■ **HOW TO COMPLETE THIS TASK**:
Range to copy from the entries below: the line containing "justify-content: none ->" through the line containing "html: <span>HumanResources</span> ->", inclusive. Retype only those lines, exactly, without any images.

■ **EXTRACTED RECORDS**:
============================================================
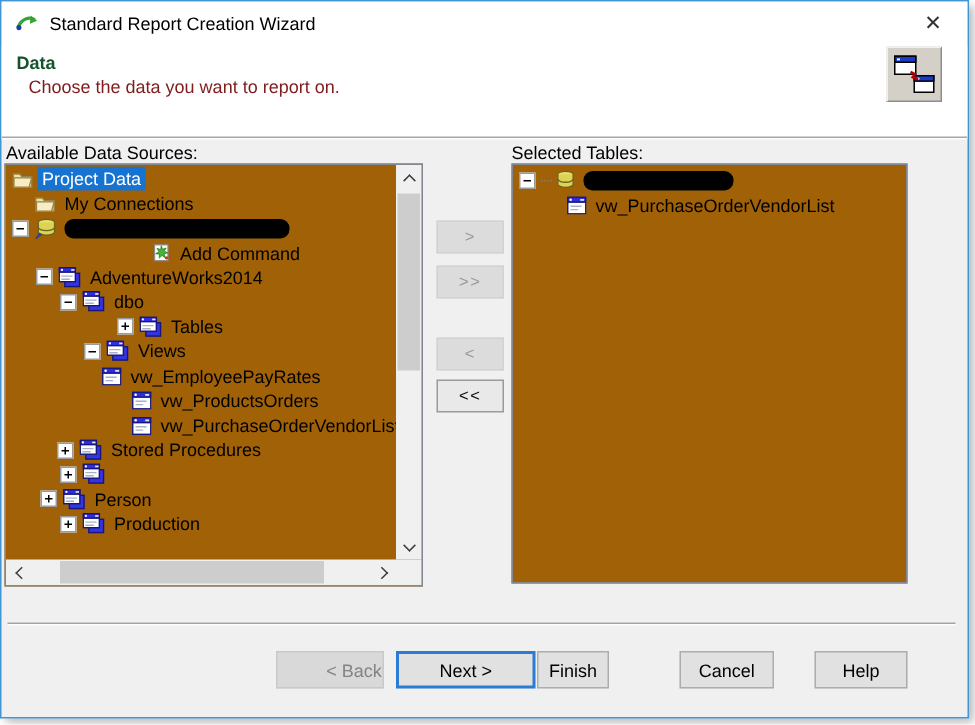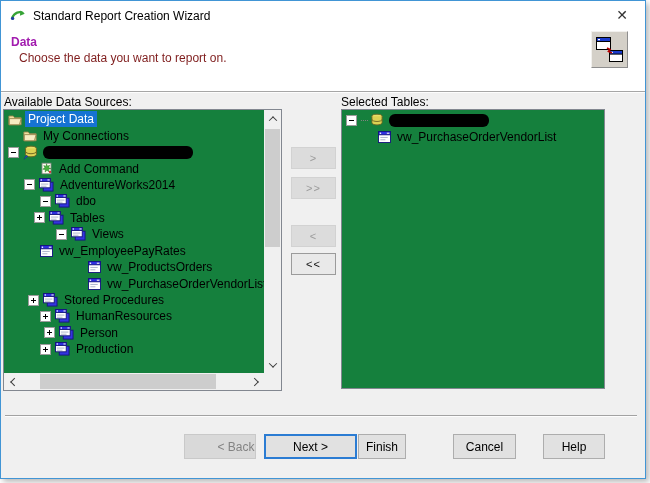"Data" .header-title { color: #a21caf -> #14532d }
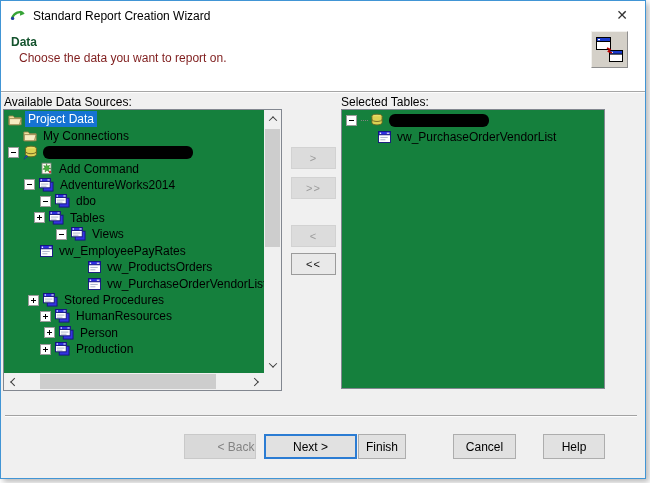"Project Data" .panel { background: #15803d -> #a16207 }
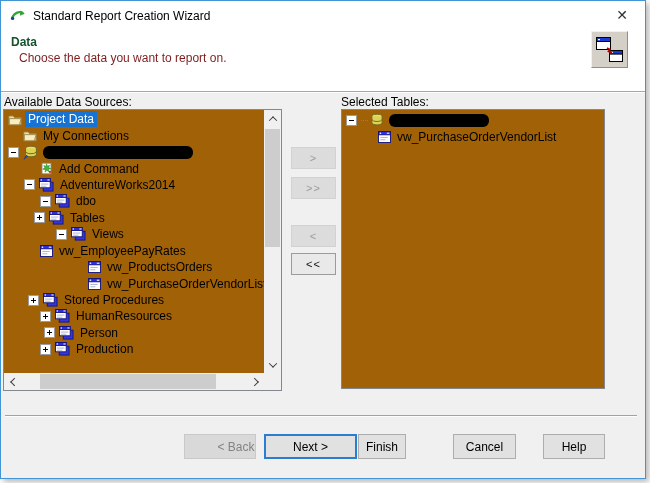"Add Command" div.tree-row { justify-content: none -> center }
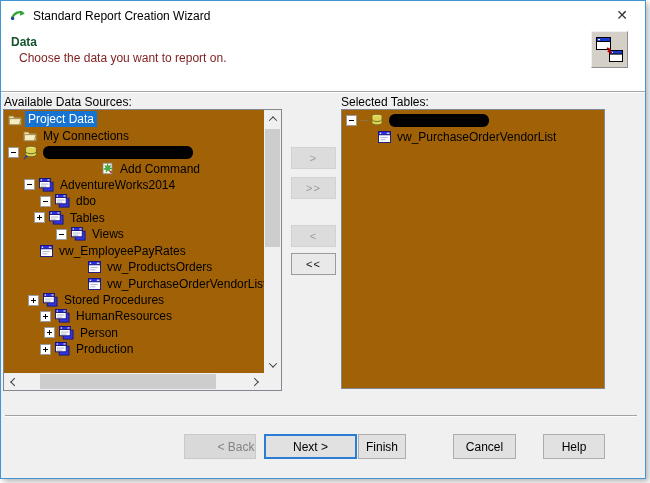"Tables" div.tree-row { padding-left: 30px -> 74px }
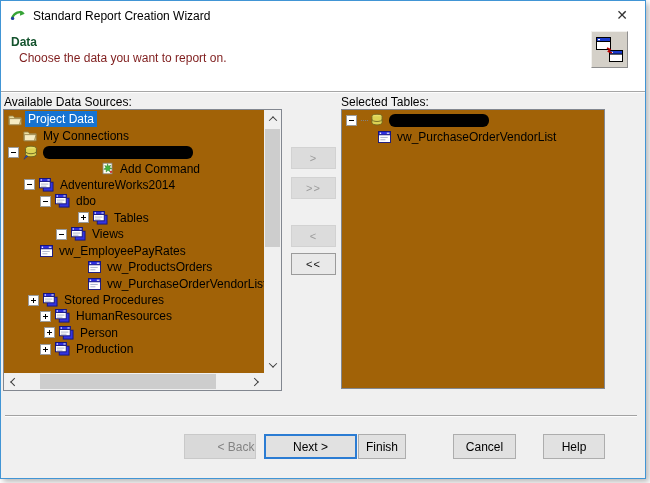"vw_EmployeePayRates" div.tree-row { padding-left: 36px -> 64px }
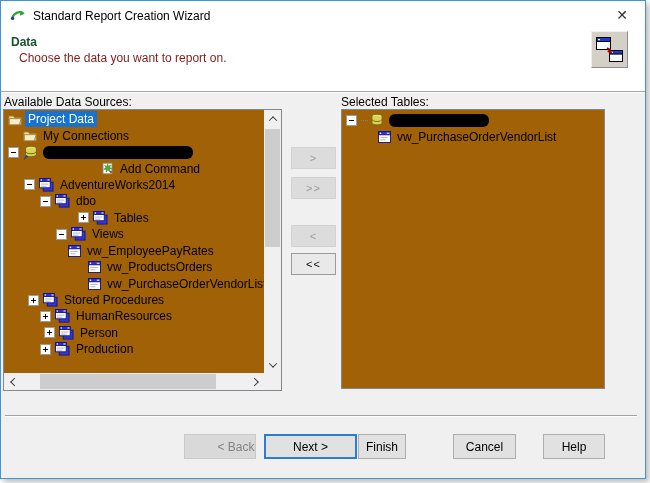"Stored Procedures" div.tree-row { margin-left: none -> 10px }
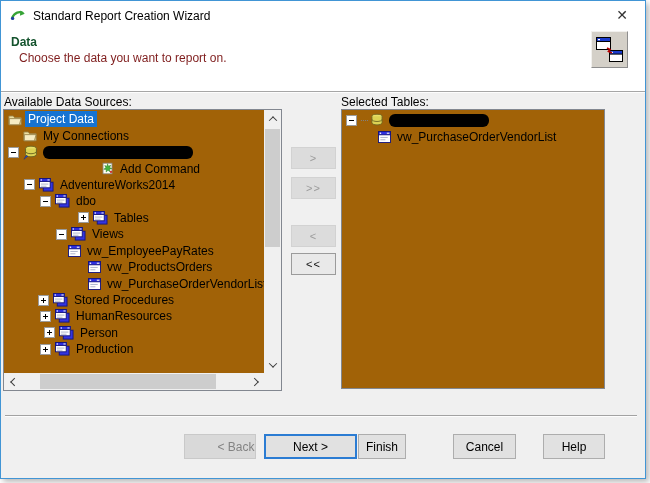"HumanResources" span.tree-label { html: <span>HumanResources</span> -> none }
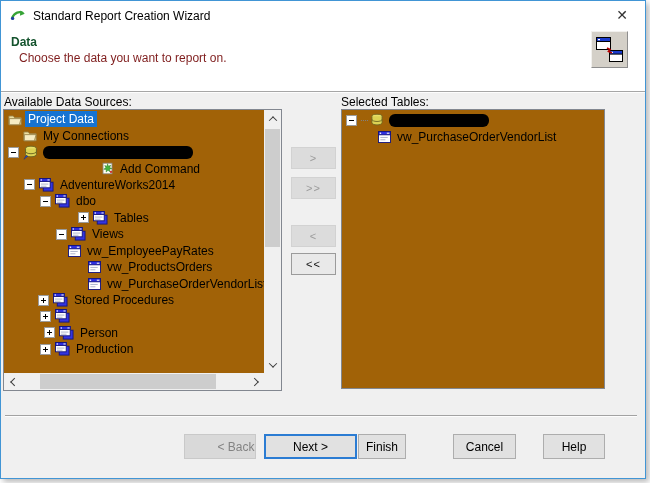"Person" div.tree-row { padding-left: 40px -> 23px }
============================================================
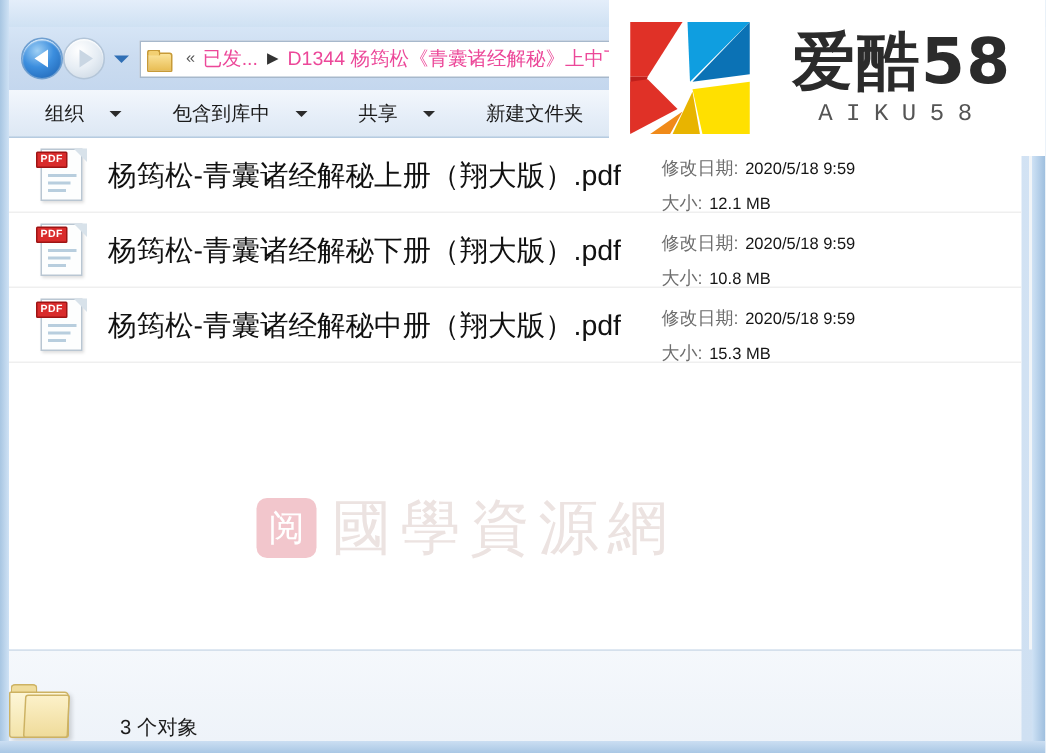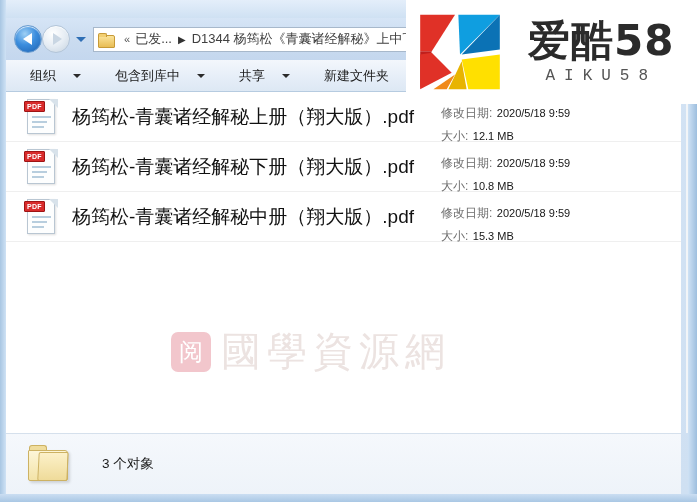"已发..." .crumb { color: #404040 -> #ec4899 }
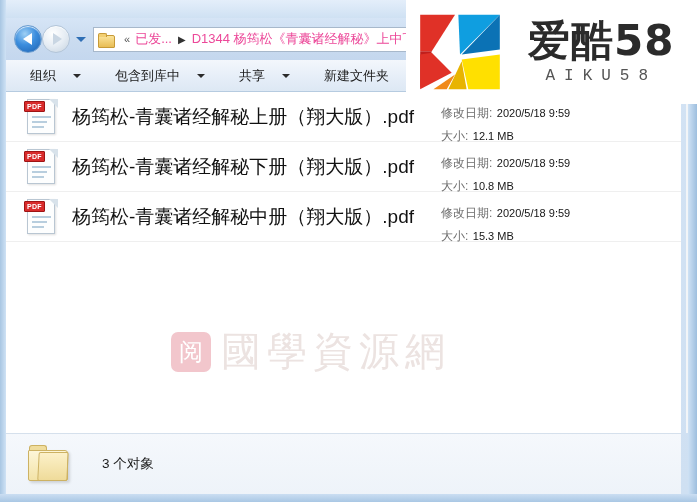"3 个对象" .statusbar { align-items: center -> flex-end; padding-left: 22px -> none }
============================================================
■ **EXERCISE OUTPUT**:
"Add Command" div.tree-row { justify-content: none -> center }
"Tables" div.tree-row { padding-left: 30px -> 74px }
"vw_EmployeePayRates" div.tree-row { padding-left: 36px -> 64px }
"Stored Procedures" div.tree-row { margin-left: none -> 10px }
"HumanResources" span.tree-label { html: <span>HumanResources</span> -> none }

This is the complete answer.